** Available data follows **
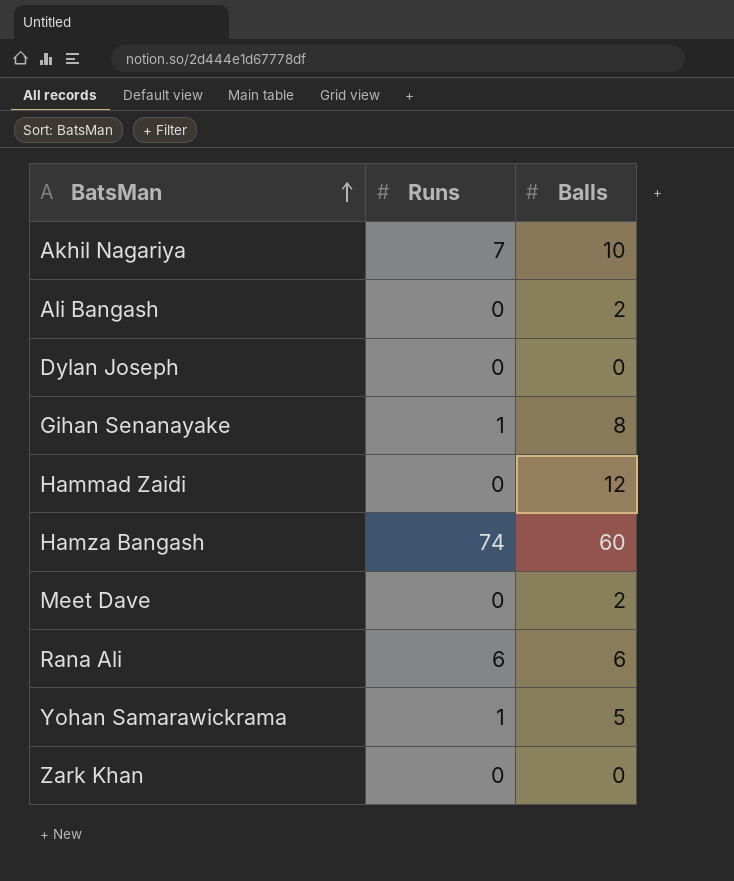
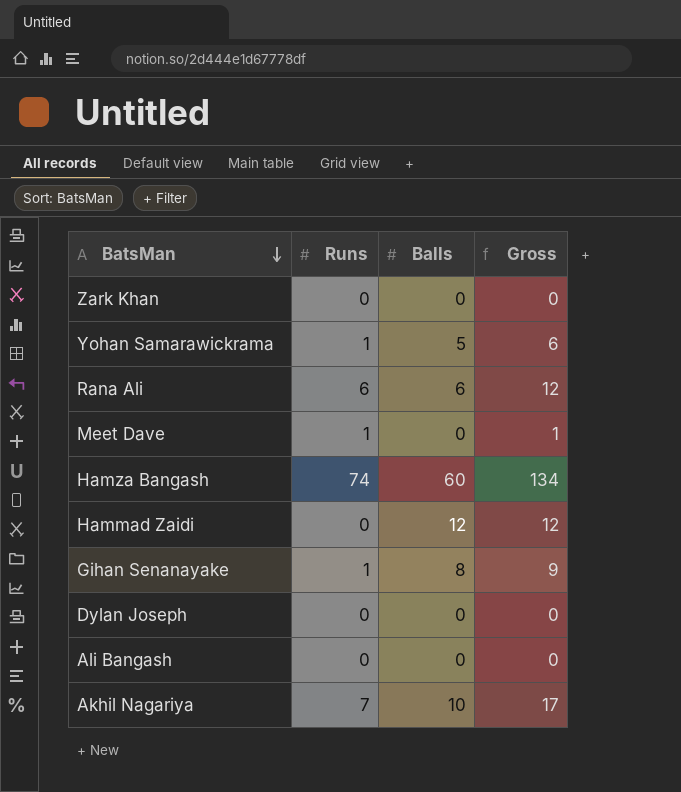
row order: BatsMan ascending -> BatsMan descending
column Gross | formula: none -> [Runs] + [Balls]
Meet Dave | Runs: 0 -> 1
Meet Dave | Balls: 2 -> 0
Ali Bangash | Balls: 2 -> 0

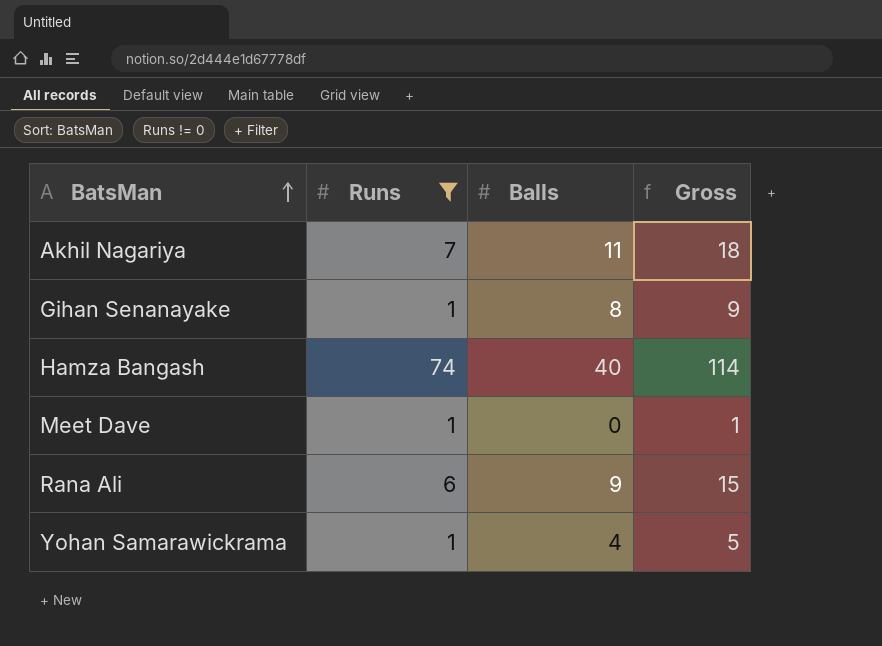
filter: none -> Runs != 0
row order: BatsMan descending -> BatsMan ascending
Akhil Nagariya | Balls: 10 -> 11
Akhil Nagariya | Gross: 17 -> 18
Hamza Bangash | Balls: 60 -> 40
Hamza Bangash | Gross: 134 -> 114
Rana Ali | Balls: 6 -> 9
Rana Ali | Gross: 12 -> 15
Yohan Samarawickrama | Balls: 5 -> 4
Yohan Samarawickrama | Gross: 6 -> 5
** End of Available data **
Task item - Take the word "BatsMan" and find each line of the material that contains it. Copy those lines.

Solution to this exercise -
row order: BatsMan ascending -> BatsMan descending
row order: BatsMan descending -> BatsMan ascending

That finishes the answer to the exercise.